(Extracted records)
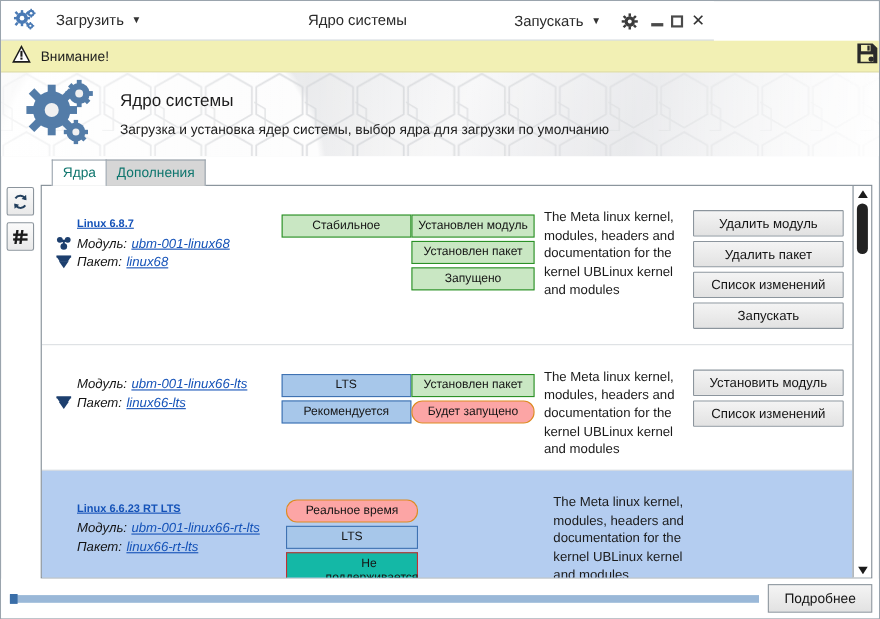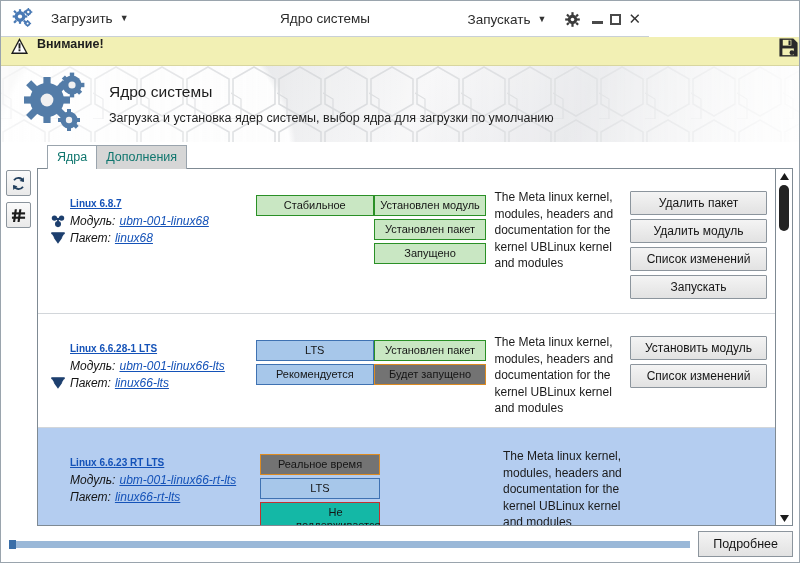"Внимание!" .warnbar { align-items: none -> center; font-weight: bold -> none }
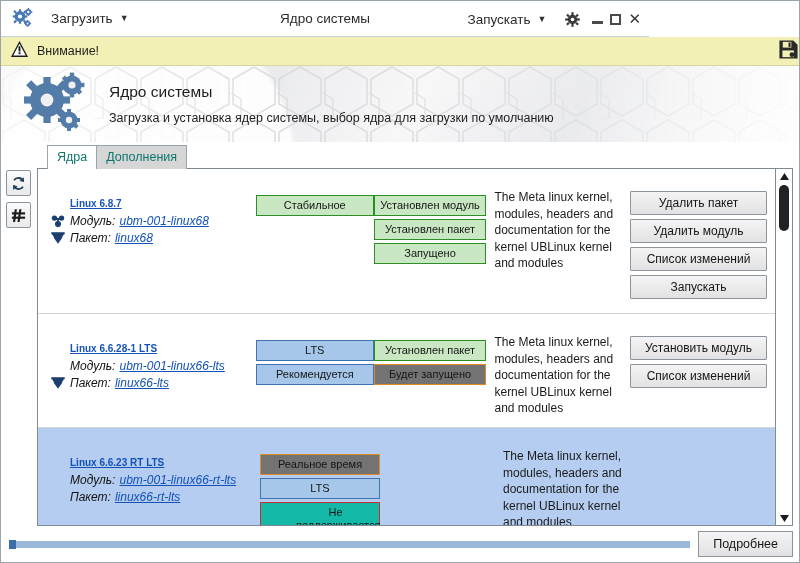"Удалить пакет" div.abtn { order: before "Удалить модуль" -> after "Удалить модуль" }
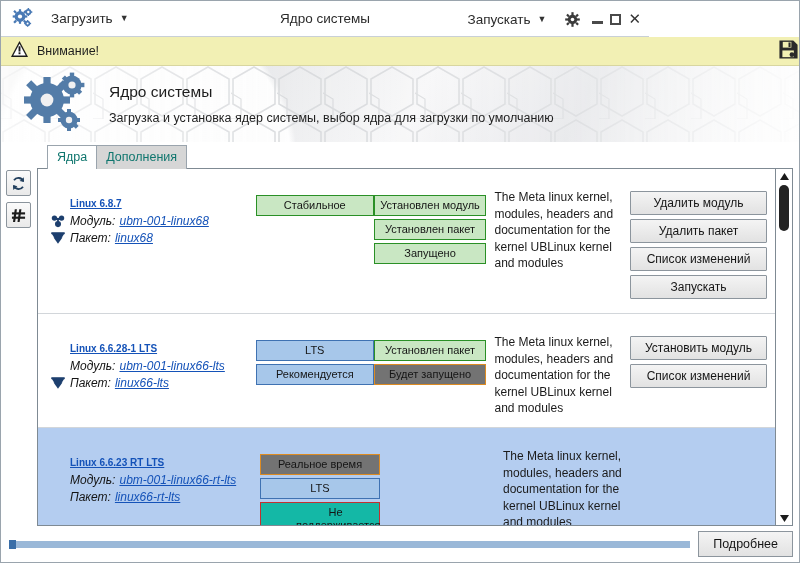"Linux 6.6.28-1 LTS" div.kline { html: <div> <span></span> <span>Linux 6.6.28-1 LTS</span> </div> -> none }
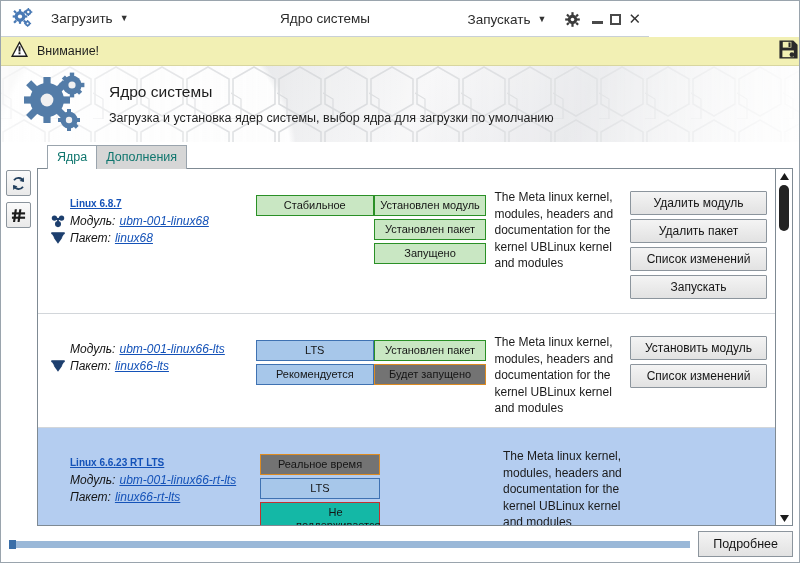"Будет запущено" .b-orange { background: #737373 -> #fca5a5; border-radius: none -> 10px }
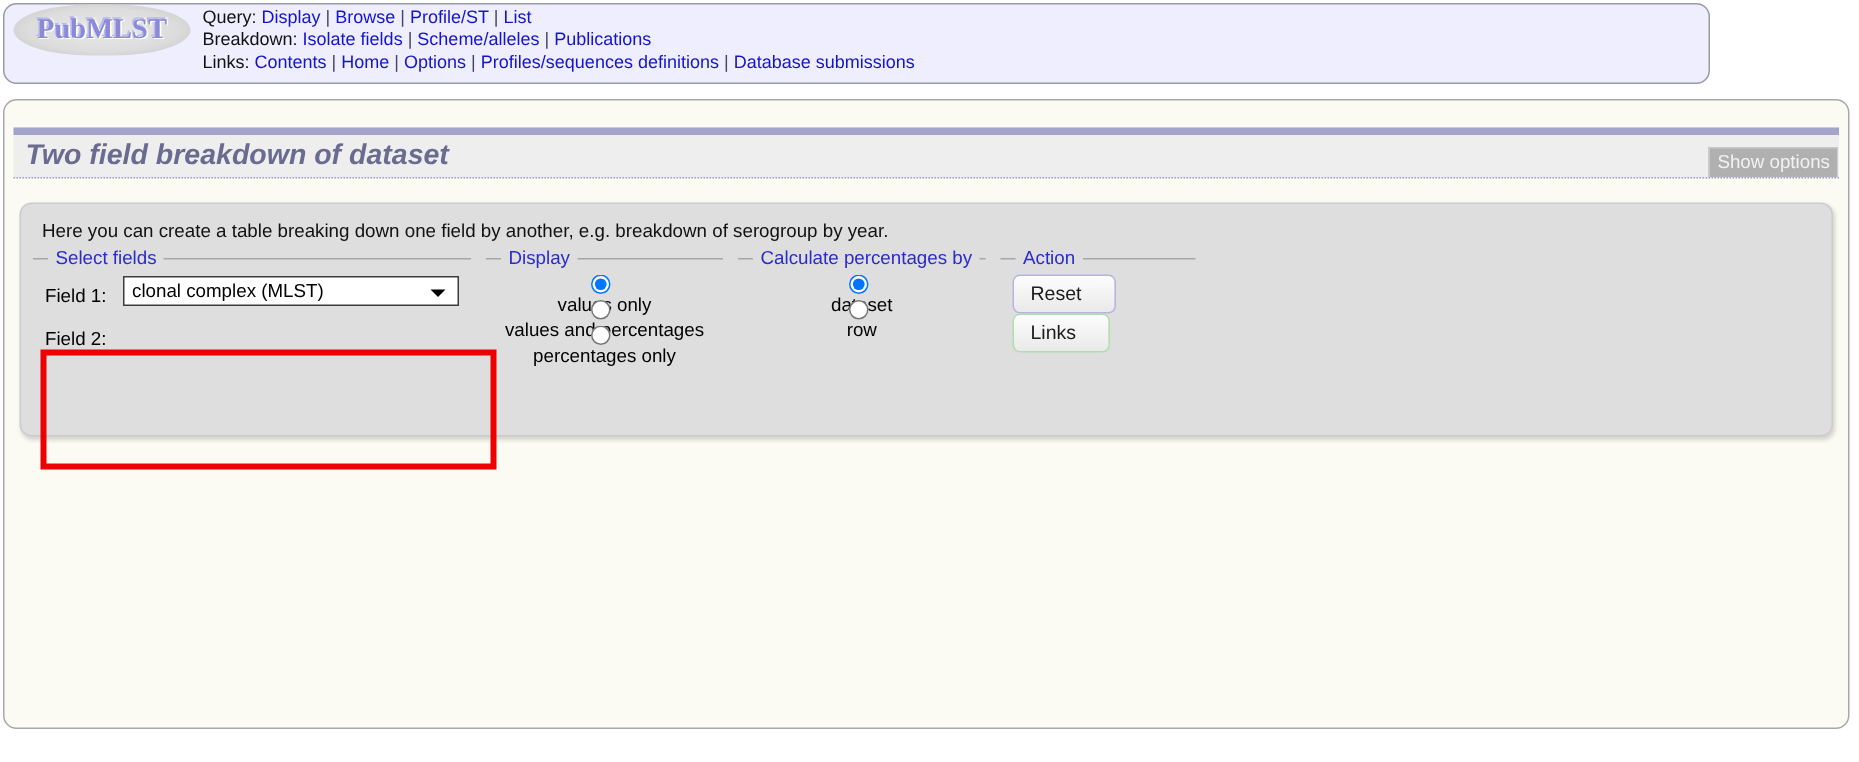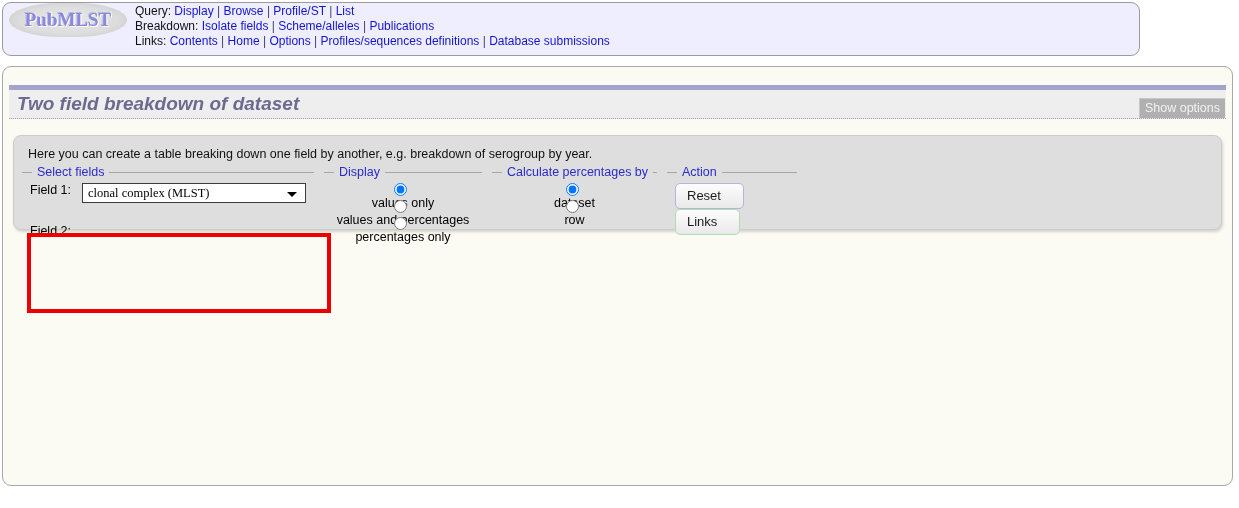"Here you can create a" #form-box { height: 95px -> 156px }
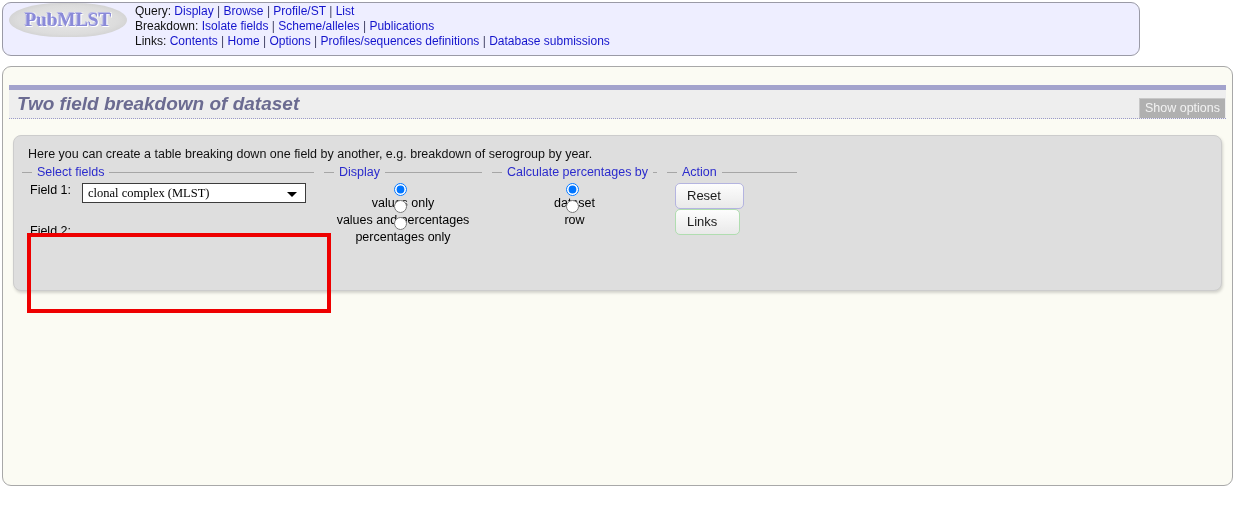"Field 1:" .field-row { align-items: flex-start -> flex-end; margin-bottom: 20px -> 8px }
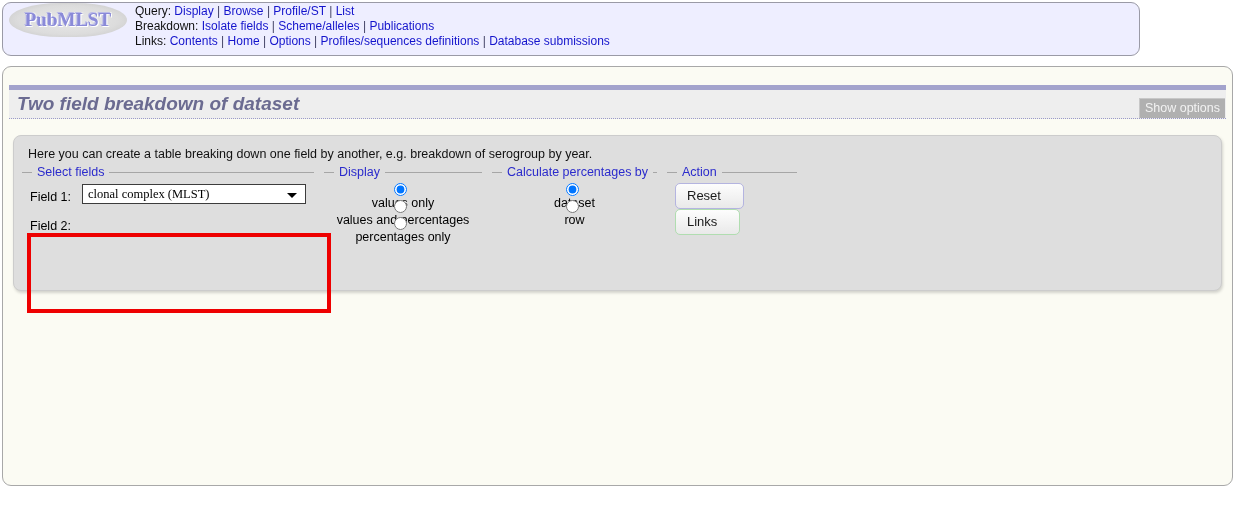"clonal complex (MLST)" .sel .sel-text { font-family: Liberation Serif, serif -> none }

Problem requirements. Reproduce the records, all of them, word for word; omit the pictures.

Output of the exercise.
"Внимание!" .warnbar { align-items: none -> center; font-weight: bold -> none }
"Удалить пакет" div.abtn { order: before "Удалить модуль" -> after "Удалить модуль" }
"Linux 6.6.28-1 LTS" div.kline { html: <div> <span></span> <span>Linux 6.6.28-1 LTS</span> </div> -> none }
"Будет запущено" .b-orange { background: #737373 -> #fca5a5; border-radius: none -> 10px }
"Here you can create a" #form-box { height: 95px -> 156px }
"Field 1:" .field-row { align-items: flex-start -> flex-end; margin-bottom: 20px -> 8px }
"clonal complex (MLST)" .sel .sel-text { font-family: Liberation Serif, serif -> none }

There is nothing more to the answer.